How to complete this task: If pictures appear among the lines below, leave them out while you return exactly the lines from the one with "font-size: 16px ->" through the one with "font-size: 11px ->".

Raw data:
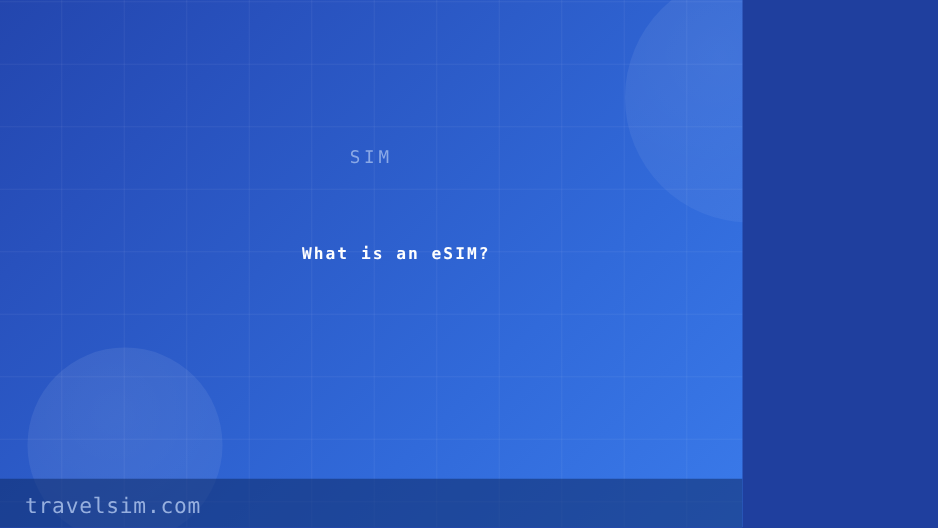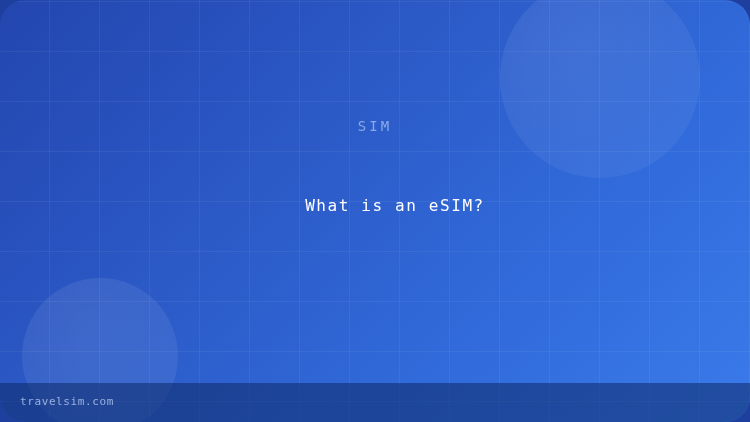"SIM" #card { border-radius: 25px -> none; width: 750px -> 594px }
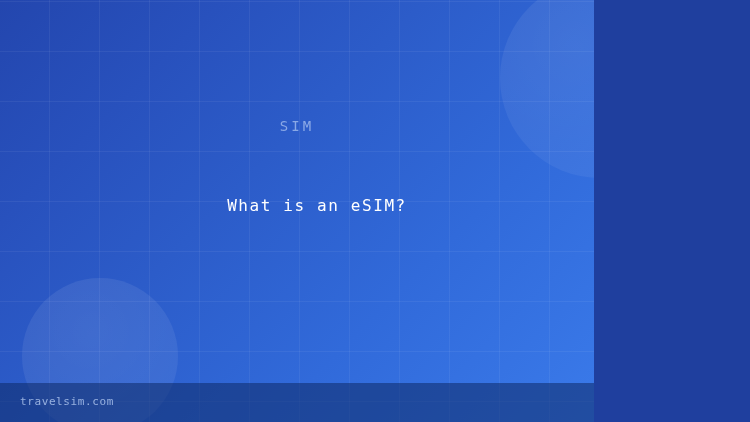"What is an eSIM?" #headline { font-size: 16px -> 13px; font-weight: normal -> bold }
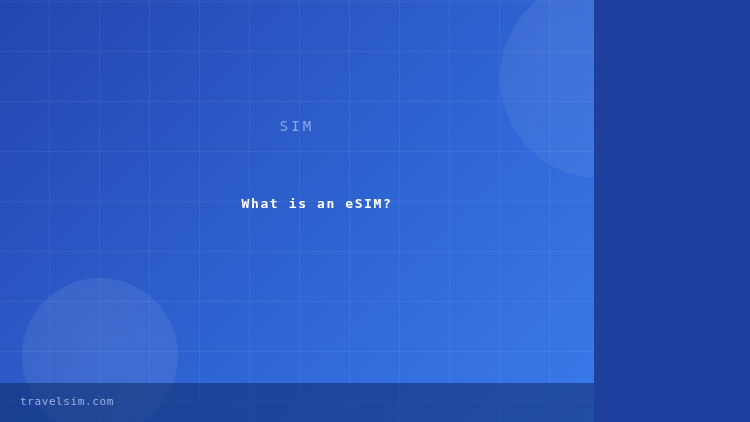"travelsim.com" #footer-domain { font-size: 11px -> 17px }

---

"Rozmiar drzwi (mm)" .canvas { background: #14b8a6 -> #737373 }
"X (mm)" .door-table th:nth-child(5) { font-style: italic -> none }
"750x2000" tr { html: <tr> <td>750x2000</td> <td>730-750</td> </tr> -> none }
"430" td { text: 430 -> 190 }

--

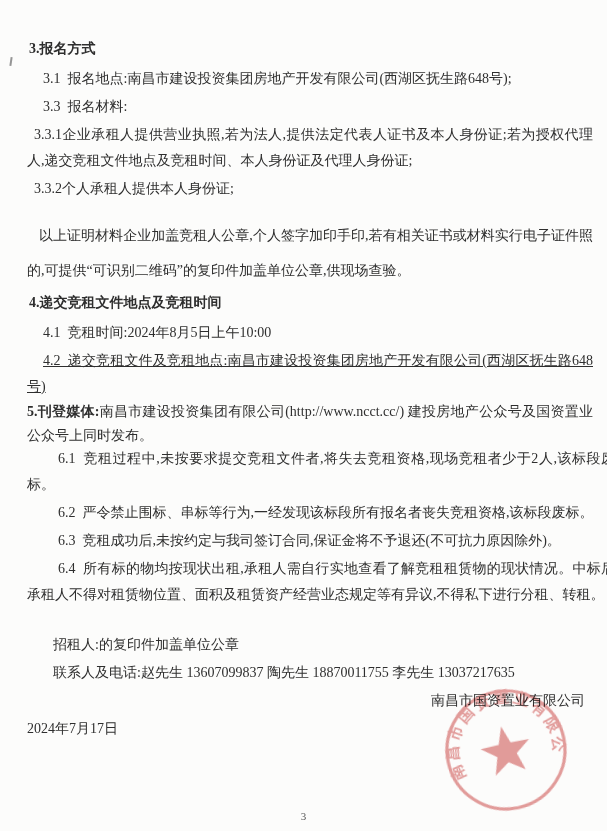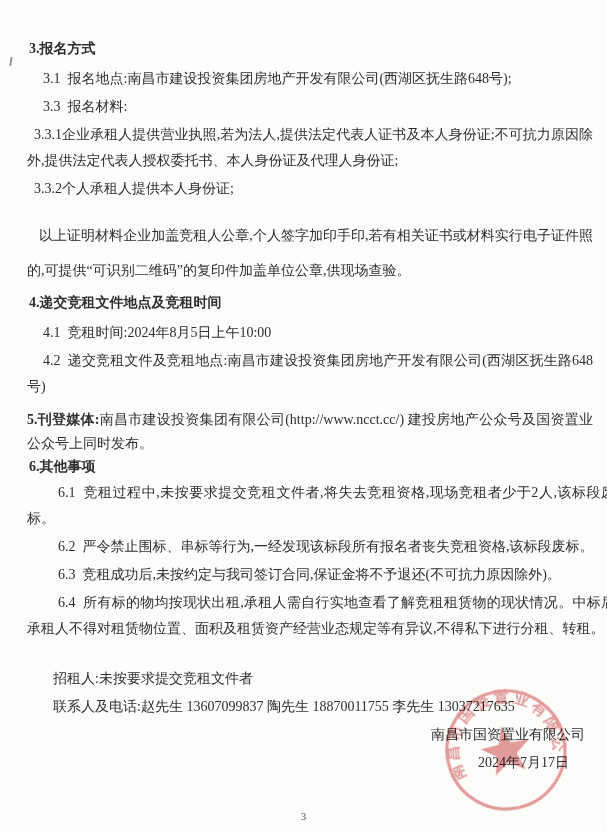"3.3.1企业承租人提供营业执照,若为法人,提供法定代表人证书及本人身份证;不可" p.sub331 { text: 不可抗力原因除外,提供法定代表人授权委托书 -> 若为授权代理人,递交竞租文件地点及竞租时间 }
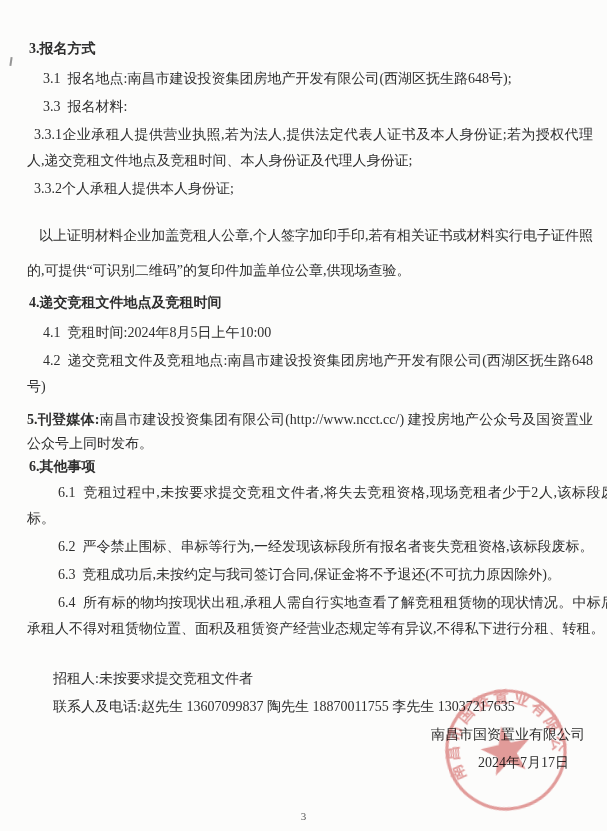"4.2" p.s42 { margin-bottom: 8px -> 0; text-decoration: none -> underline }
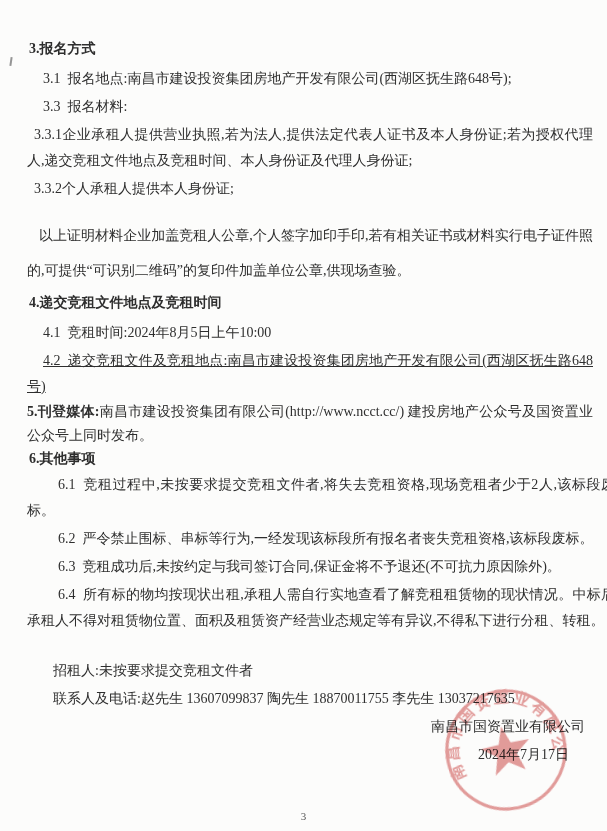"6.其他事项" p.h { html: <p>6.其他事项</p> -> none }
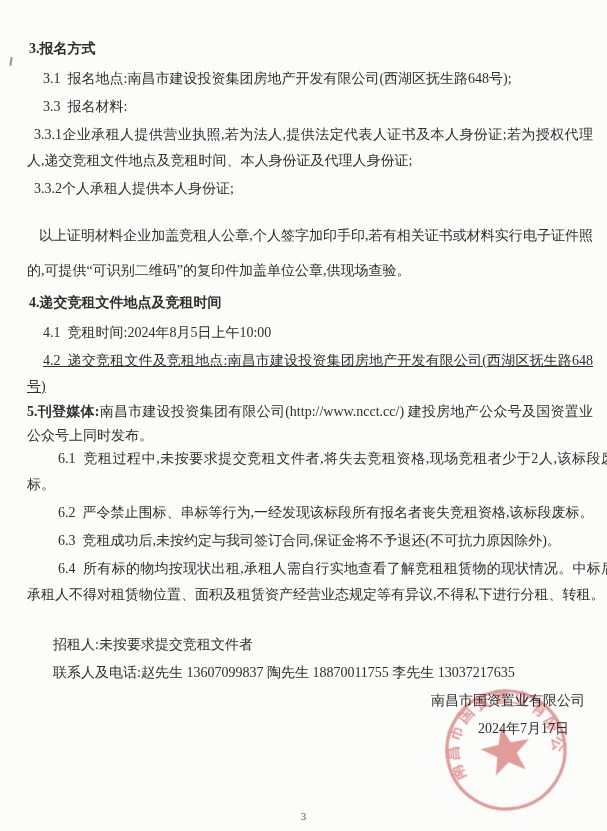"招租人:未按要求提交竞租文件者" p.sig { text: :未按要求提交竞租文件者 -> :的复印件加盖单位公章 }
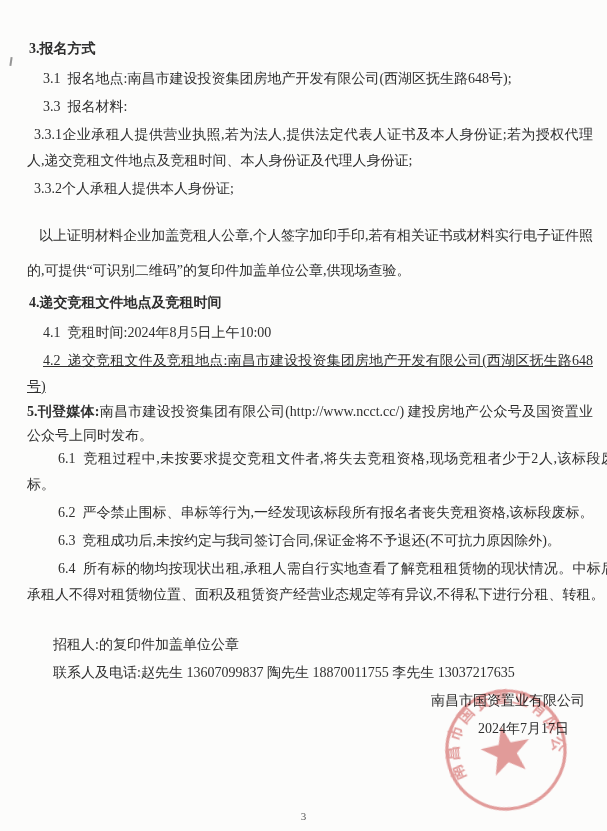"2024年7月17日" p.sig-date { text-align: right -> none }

Answer to this task:
"What is an eSIM?" #headline { font-size: 16px -> 13px; font-weight: normal -> bold }
"travelsim.com" #footer-domain { font-size: 11px -> 17px }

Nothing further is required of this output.